A new study from UC San Diego's Scripps Institution of Oceanography suggests that climate change-driven glacial retreat could decrease essential micronutrients in meltwater, impacting marine ecosystems.
The receding glaciers of Alaska hold a significant, yet troubling revelation according to new research led by scientists at UC San Diego's Scripps Institution of Oceanography. Their findings indicate that as glaciers shrink due to climate change, they could deliver fewer vital nutrients to marine ecosystems, with potentially extensive ecological consequences.
The researchers examined meltwater from two Alaskan glaciers - one stable and one rapidly retreating - and discovered that the retreating glacier's meltwater contained notably lower amounts of bioavailable iron and manganese, which are critical nutrients for ocean life.
Published in the journal Nature Communications, this study could reshape our understanding of glacial influences on ocean health.

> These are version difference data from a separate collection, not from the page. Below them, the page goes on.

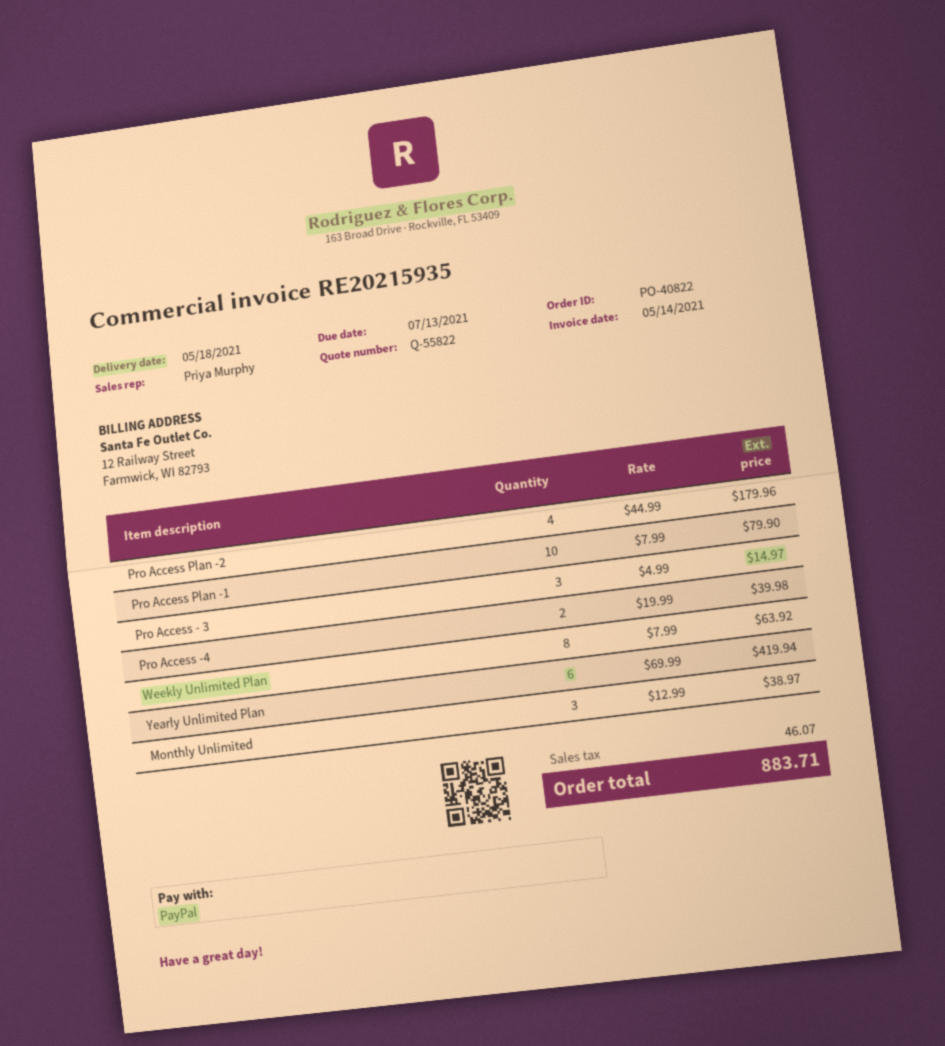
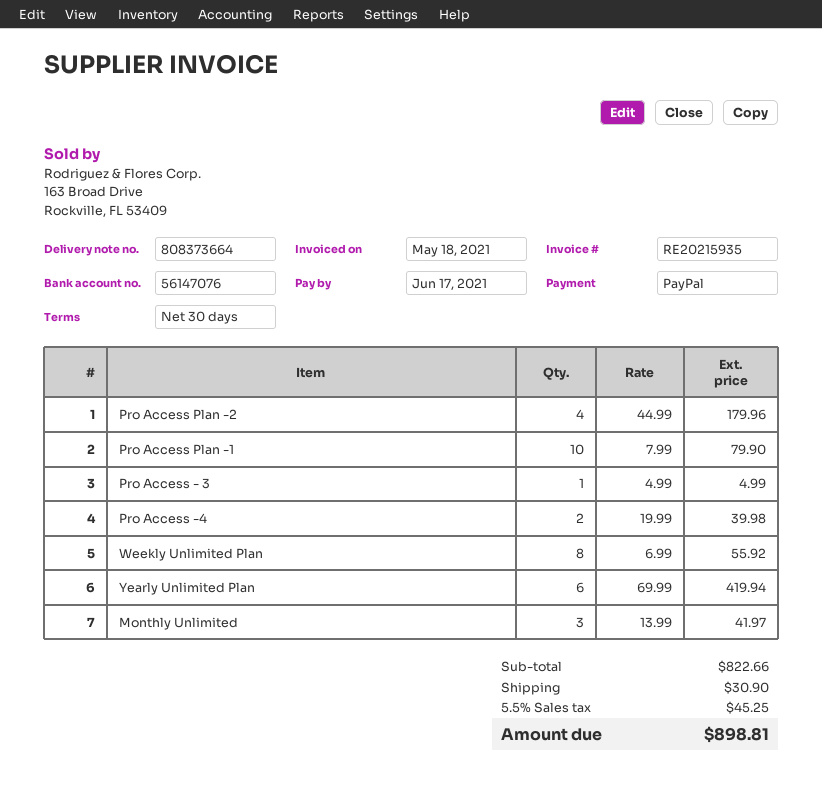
invoice date: 2021-05-14 -> 2021-05-18
due date: 2021-07-13 -> 2021-06-17
Pro Access - 3: 3 x 4.99 = 14.97 -> 1 x 4.99 = 4.99
Weekly Unlimited Plan: 8 x 7.99 = 63.92 -> 8 x 6.99 = 55.92
Monthly Unlimited: 3 x 12.99 = 38.97 -> 3 x 13.99 = 41.97
shipping: none -> 30.90
tax: 46.07 -> 45.25
total: 883.71 -> 898.81

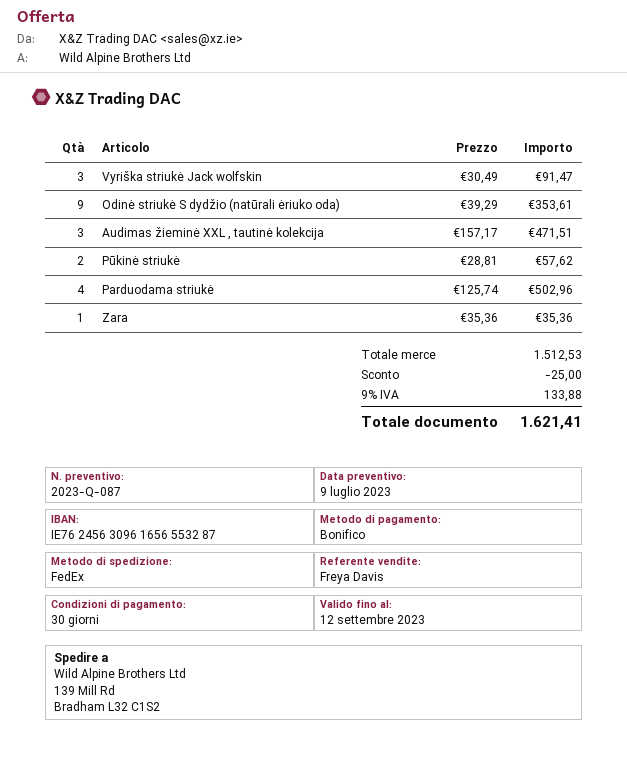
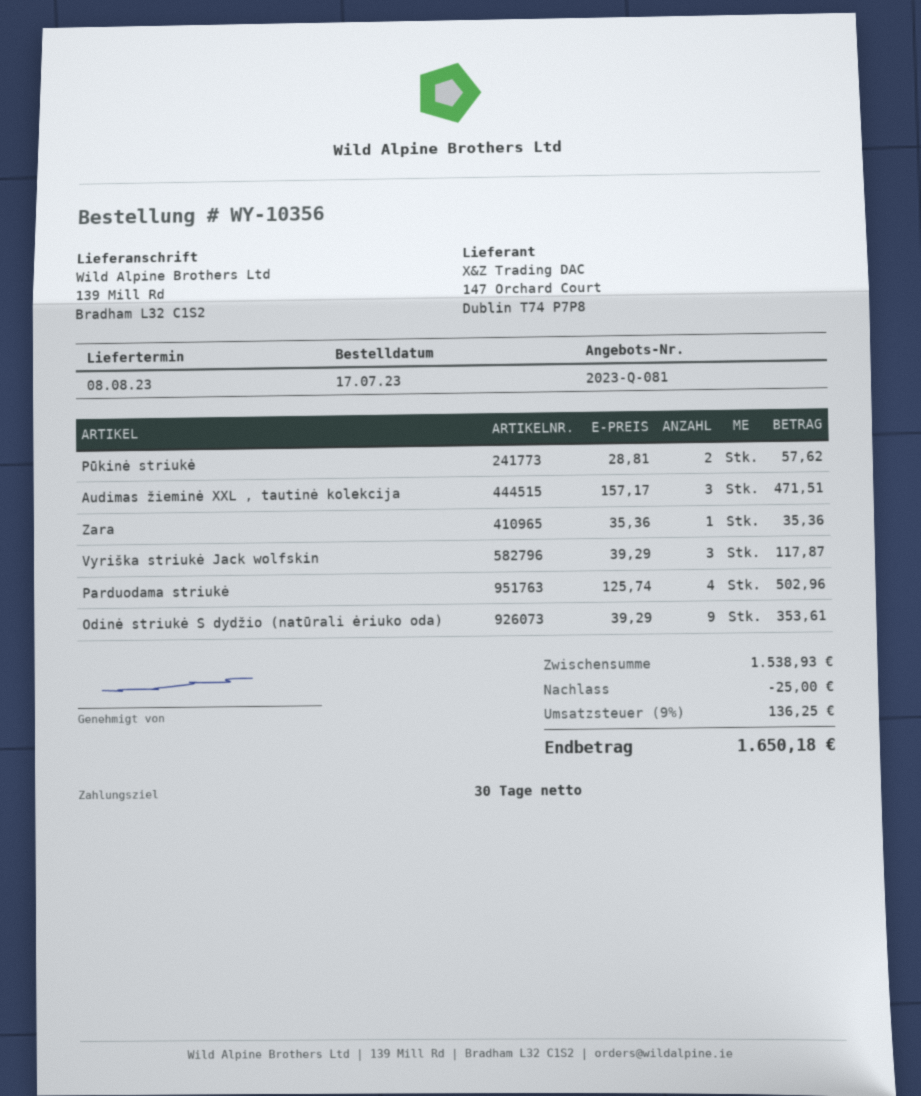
quote number: 2023-Q-087 -> 2023-Q-081
Vyriška striukė Jack wolfskin: 3 x 30.49 = 91.47 -> 3 x 39.29 = 117.87
subtotal: 1512.53 -> 1538.93
tax: 9% = 133.88 -> 9% = 136.25
total: 1621.41 -> 1650.18

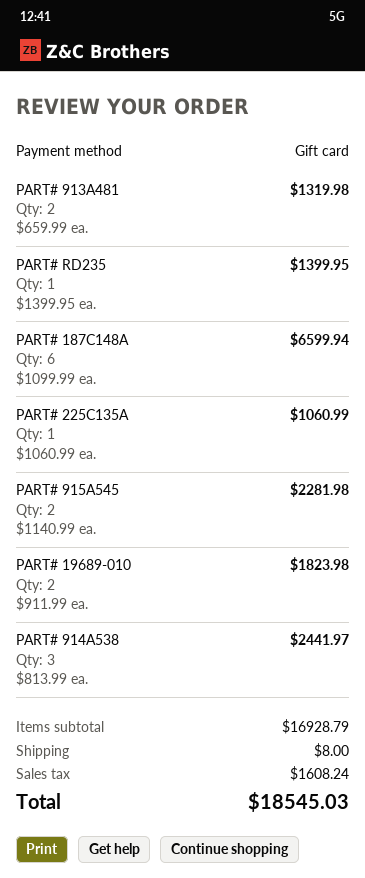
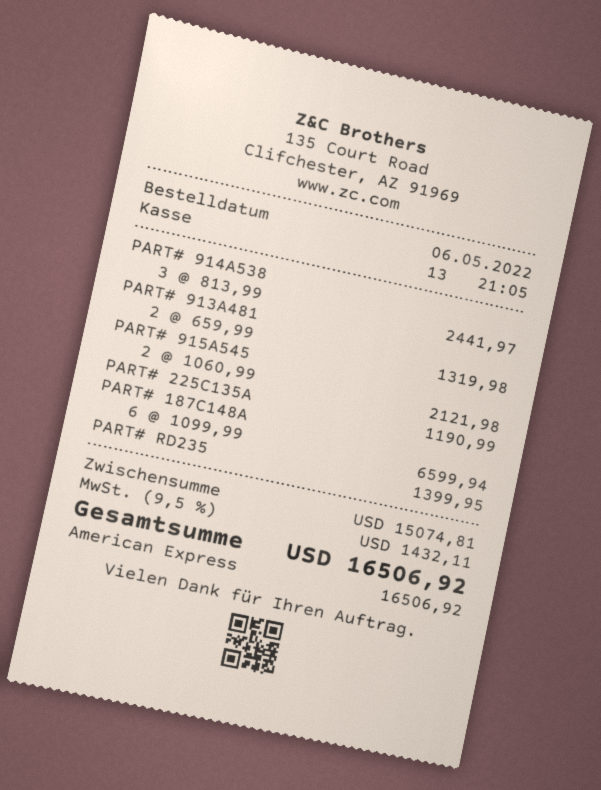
payment method: gift card -> American Express
PART# 225C135A: 1 x 1060.99 = 1060.99 -> 1 x 1190.99 = 1190.99
PART# 915A545: 2 x 1140.99 = 2281.98 -> 2 x 1060.99 = 2121.98
PART# 19689-010: 2 x 911.99 = 1823.98 -> none
subtotal: 16928.79 -> 15074.81
shipping: 8.00 -> none
tax: 1608.24 -> 1432.11
total: 18545.03 -> 16506.92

"If we can duplicate these findings elsewhere, the impacts go beyond our scientific understanding of glaciers," co-author Sarah Aarons, a geochemist at Scripps, said in a news release. "This could impact the productivity of really significant marine ecosystems, which could have long term implications for the health of major fisheries.
Glaciers grind rock into fine sediment that enters ocean water through glacial melt, acting as a crucial source of micronutrients, especially in high-latitude regions like Alaska and Antarctica. These nutrients, especially iron and manganese, are essential for phytoplankton growth, forming the foundation of most marine food webs and playing a key role in controlling atmospheric carbon dioxide levels.
The study's focus was on two glaciers on Alaska's Kenai Peninsula.
The stable Aialik Glacier produced meltwater with higher concentrations of bioavailable iron (18%) and manganese (26%). In contrast, meltwater from the retreating Northwestern Glacier had considerably lower concentrations of these nutrients at 13% and 14-15%, respectively.
This disparity is attributed to longer water-rock interaction times in retreating glaciers, which enhance chemical weathering and reduce the nutrient bioavailability.
"The longer you have water in contact with rock or sediments, the more chemical breakdown or weathering takes place," Aarons added. "So a retreating glacier might be sending more sediment to the ocean but with lower concentrations of bioavailable nutrients like iron because more weathering is occurring."
These findings raise concerns about the broader implications for global marine ecosystems, particularly in nutrient-limited regions such as the Gulf of Alaska. The reduction in essential nutrients resulting from glacial retreat could alter the productivity of these waters and disrupt the food chains they support.
"We see very clear geochemical differences between these two glacier systems that we link to their state of retreat," added lead author Kiefer Forsch, who conducted the study as a postdoctoral fellow at Scripps and is now at the University of Southern California. "However, this is a snapshot of two glaciers in one region. Understanding whether these patterns hold across glaciers elsewhere in the world with different bedrock types and stages of retreat will require more research."
This study highlights the significant ecological consequences of climate change-induced glacial retreat, emphasizing the importance of ongoing research and government support.
"This research would not have been possible without funding from the National Science Foundation and cooperation with the National Park Service," Aarons added. "Funding from NSF allows us to understand how this landscape is responding to a warming planet, and has a direct impact upon the many people who subsist on these lands and visit these glacial fjords for their abundant and diverse wildlife."
As glaciers worldwide continue to lose ice, the researchers call for further studies to assess whether similar patterns hold in other regions. Such insights are crucial for predicting ecosystem responses to continued glacier retreat and formulating strategies to mitigate the impacts on marine biodiversity and fisheries.
The study included contributions from Angel Ruacho of the U.S. Environmental Protection Agency, who conducted the research as a postdoctoral fellow at the University of Washington.